Anyway, the live snapping turtle was given the shoe and the slide off the road. The snappers are called "snappers" for a reason, so I wasn't going to risk being snapped. He managed not to pee himself and scurried off the shoulder. They seem to be much faster and less shy than the box turtles.

We arrived in Walnut rather quickly and mailed back our fourth completed map (woohoo!) and a bunch of junk we accumulated during our recent travels. It is always nice to shed a few pounds.

After Walnut, we rode for another 25 miles or so (with an increasing wind from the south) into Chanute. In Chanute we had a less than stellar lunch. The waitress informed us that the local health officials had informed the public that the tap water currently has a high level of bacteria in it. We weren't served water, but as AK pointed out, they were happy to serve us softdrinks with ice in them (freezing bacteria doesn't do anything to kill them).

After lunch we went to the local market to buy a meal for the night and two gallons of water to fill our bottles.

With tempuratures rising, we reluctantly headed out to Toronto. The problem with Kansas is that although it may be flat, the number of of places to stay and services (stores, diners, etc.) are limited and stretched between huge distances. It was too early to stop for the day in Chanute, but we were not eager about the remaining 45 miles to Toronto.

Just after we passed the town of Benedict, my stomach started feeling uneasy. It was weird, whenever I took a deep breath it was uncomfortable, I coughed, and felt the urge to puke. The deep breath thing reminded me of the result of long hours in an over chlorinated pool, but I never felt like vomiting then.

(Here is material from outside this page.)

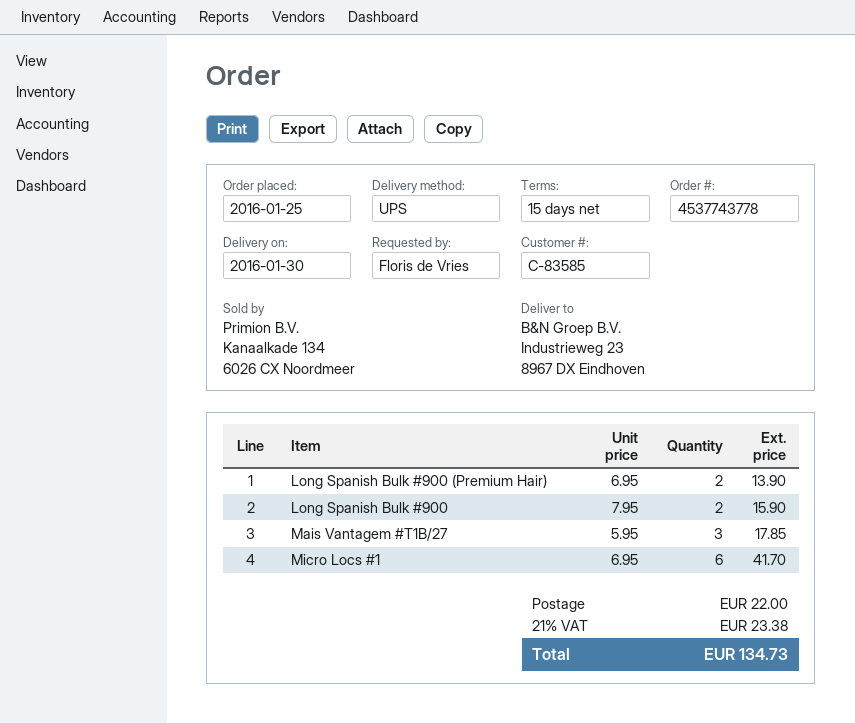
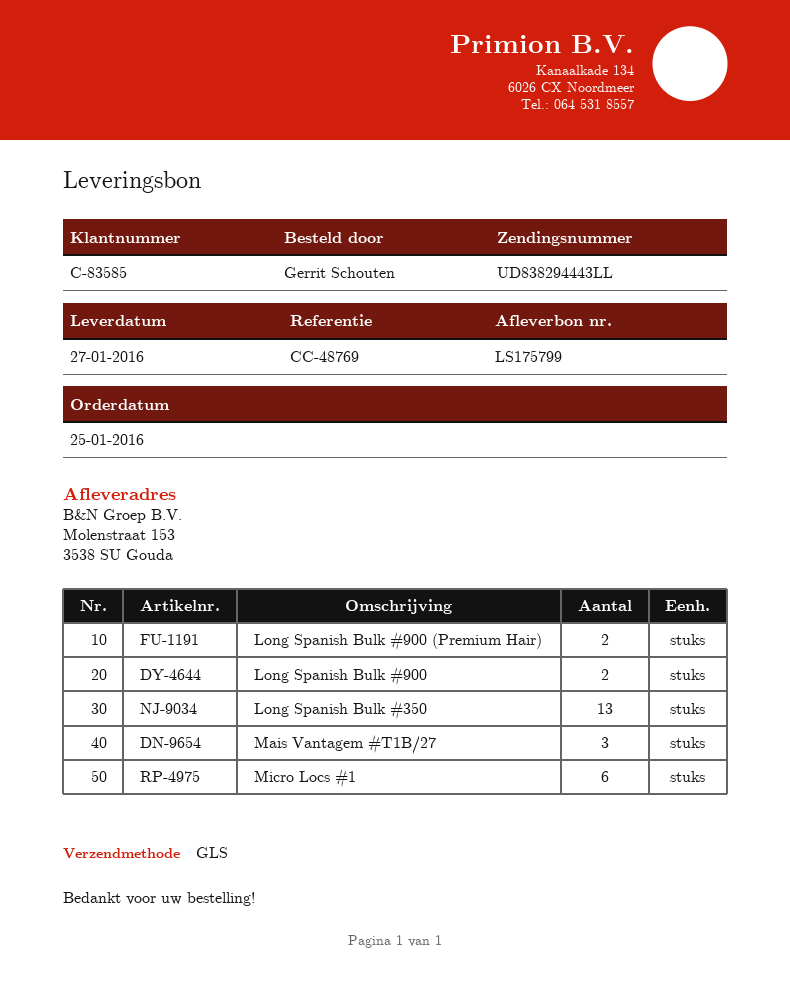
delivery date: 2016-01-30 -> 2016-01-27
ordered by: Floris de Vries -> Gerrit Schouten
shipping method: UPS -> GLS
ship to: Industrieweg 23, 8967 DX Eindhoven -> Molenstraat 153, 3538 SU Gouda
Long Spanish Bulk #350: none -> 13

I told AK I was feeling ill and she said that what was left of her Bronchitus was making her feel very tired. With nothing else to do, we pedaled on.

We were treated to a few northward miles which was nice because we suddenly had a stiff tailwind. They never seemed to last long enough.

A few miles short of Coyville, I started dry heaving while on the bike. It wasn't very comfy, but I decided that I'd rather just get to Toronto than sit around on the side of the road. I decided that I'd stop if the dry heaves were to transform into the real deal.

Soon Toronto Lake came into view. It was swollen with 20 feet of extra water which we learned had severely limited the number of campgrounds around the lake. It's too bad, I'm a big fan of snorkel camping.

The last ten miles to the campground were the roughest. When we were finally about five miles away, a ranger from the Toronto State Park Campground stopped and gave us directions to the campground.

She told us to go about 2 miles down the road, crest a hill, and when you see the town (Toronto), make a left. Now, I should know better, but when she said that I imagined cresting the hill and getting a view of a thriving metropolis. Well, had I not known that the city limits of towns are marked with small green signs, I would have missed that left turn because there was nothing else besides that. Nothing.

Anyway, we finally arrived at our campground. $8 Bucks for the night bought us a spot near the overflowing lake (which might explain the swarms of the most annoying bugs ever). Exhausted and hurting, we were slow to set up camp and decided we were just too beat to cook. Fig Newtons and Ritz crackers were the featured menu items for the day.

We decided that we may need to take it easy tomorrow. We have an option of a 60-ish day or a 90-ish day. I have a feeling we'll be doing the short one unless we get the best tailwind ever.